Die Schmetterlinge in den ersten Wochen – unbeschreiblich. Sehe ich eines der wunderschönen roten Velos, kann ich kaum anders als eine Runde zu drehen. Nie mehr als die kostenlosen 30 Minuten versteht sich, als Student muss ich ja trotz allem auf meinen Geldbeutel achten.

Doch in den vergangenen Monaten, so zumindest meine Wahrnehmung, ist unsere Beziehung in einen fast schon toxischen Alltagstrott übergegangen – und ich bin mir sicher: Es liegt nicht an mir!

Das Stadtrad ist nachlässig geworden, es ist immer öfter ungepflegt und oft auch nicht da, wenn ich es am dringendsten brauche. Verbringen wir ab und an doch Zeit miteinander, dann wirkt es meist müde und klapprig. Neulich sprang die Ampel kurz vor uns auf Rot, dann der Tiefpunkt: Fest zog ich an seinen beiden Bremshebeln, woraufhin das Rad ein markerschütterndes Kreischen von sich gab. Die Aufmerksamkeit aller Verkehrsteilnehmenden lag auf meinem Rad und mir.
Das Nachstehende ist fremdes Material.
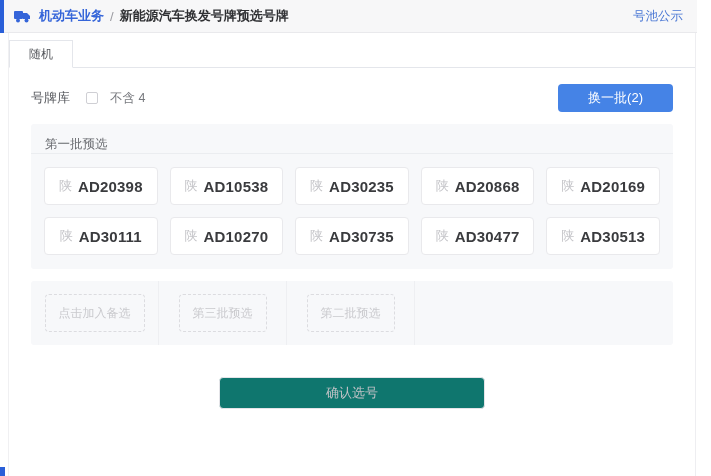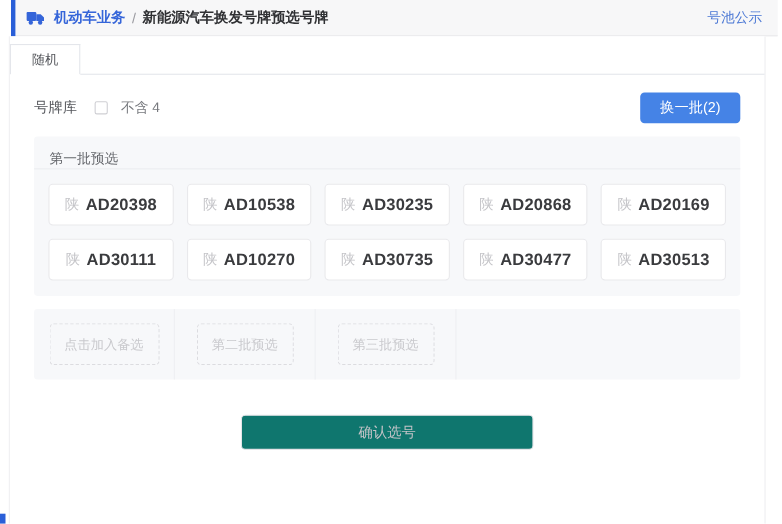--- a/index.html
+++ b/index.html
@@ -13,7 +13,7 @@
   .header {
     position:absolute; left:0; top:0; width:697px; height:33px;
     background:#f7f7f8; border-bottom:1px solid #e9e9ec;
-    display:flex; align-items:center;margin-left:10px;
+    display:flex; align-items:center;
   }
   .header-accent { width:4px; height:33px; background:#2a5fd8; flex:none; }
   .truck-icon { margin:0 8px 0 10px; display:flex; align-items:center; }

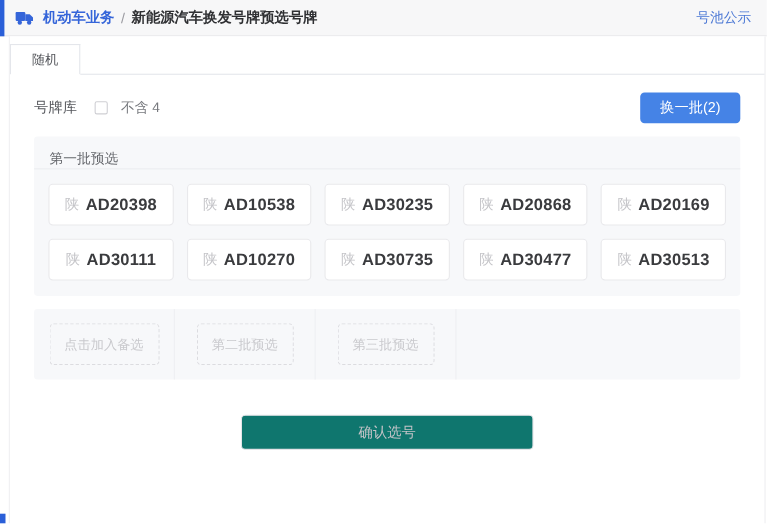--- a/index.html
+++ b/index.html
@@ -47,7 +47,7 @@
   .checkbox-label { font-size:12.5px; color:#77797e; margin-left:12px; }
   .refresh-btn {
     margin-left:auto; background:#4583e6; color:#fff; border:none; border-radius:4px;
-    font-size:13px; padding:0 18px; height:28px; cursor:pointer;
+    font-size:13px; padding:0 30px; height:28px; cursor:pointer;
     font-family:inherit;
   }
   

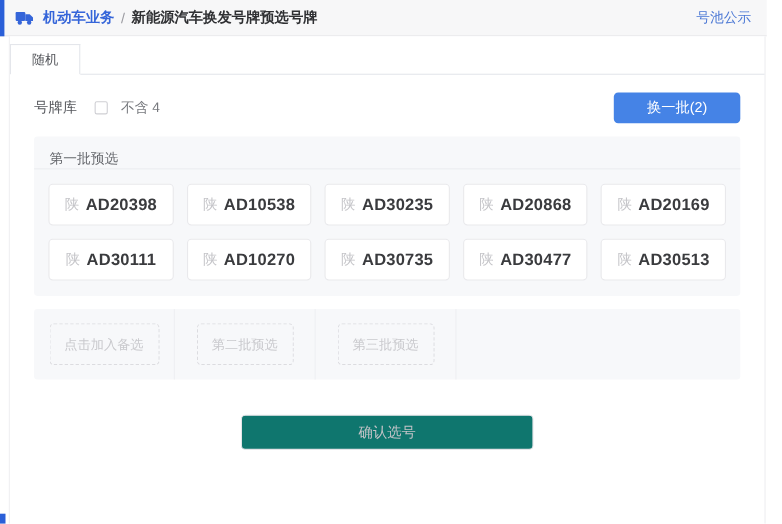--- a/index.html
+++ b/index.html
@@ -183,10 +183,10 @@
       <button class="backup-slot">点击加入备选</button>
     </div>
     <div class="backup-cell">
-      <button class="backup-slot">第二批预选</button>
+      <button class="backup-slot">第三批预选</button>
     </div>
     <div class="backup-cell">
-      <button class="backup-slot">第三批预选</button>
+      <button class="backup-slot">第二批预选</button>
     </div>
   </div>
Ich schaute böse auf den roten Drahtesel, der den störrischen Schrei verursacht hatte.

In der Nacht quälten mich Gewissensbisse. Mir wurde klar: Ich hätte das Stadtrad nicht so anschauen dürfen. Es trägt nicht die Schuld an seinem Zustand, sondern ist bloß Produkt seines gesellschaftlichen Seins.

Es hat nicht selbst entschieden, sich gehen zu lassen. Auch hat es wohl kaum selbst die Riegel an den Stationen herausgerissen, mit denen ich es eigentlich sicher anschließen sollte. Das Stadtrad ist auch nicht dafür verantwortlich, dass es noch nicht Teil der neuen HVV Switch App ist, über die sich fast alle mobilen Services in Hamburg buchen lassen. Immerhin, das soll noch in diesem Jahr etwas werden.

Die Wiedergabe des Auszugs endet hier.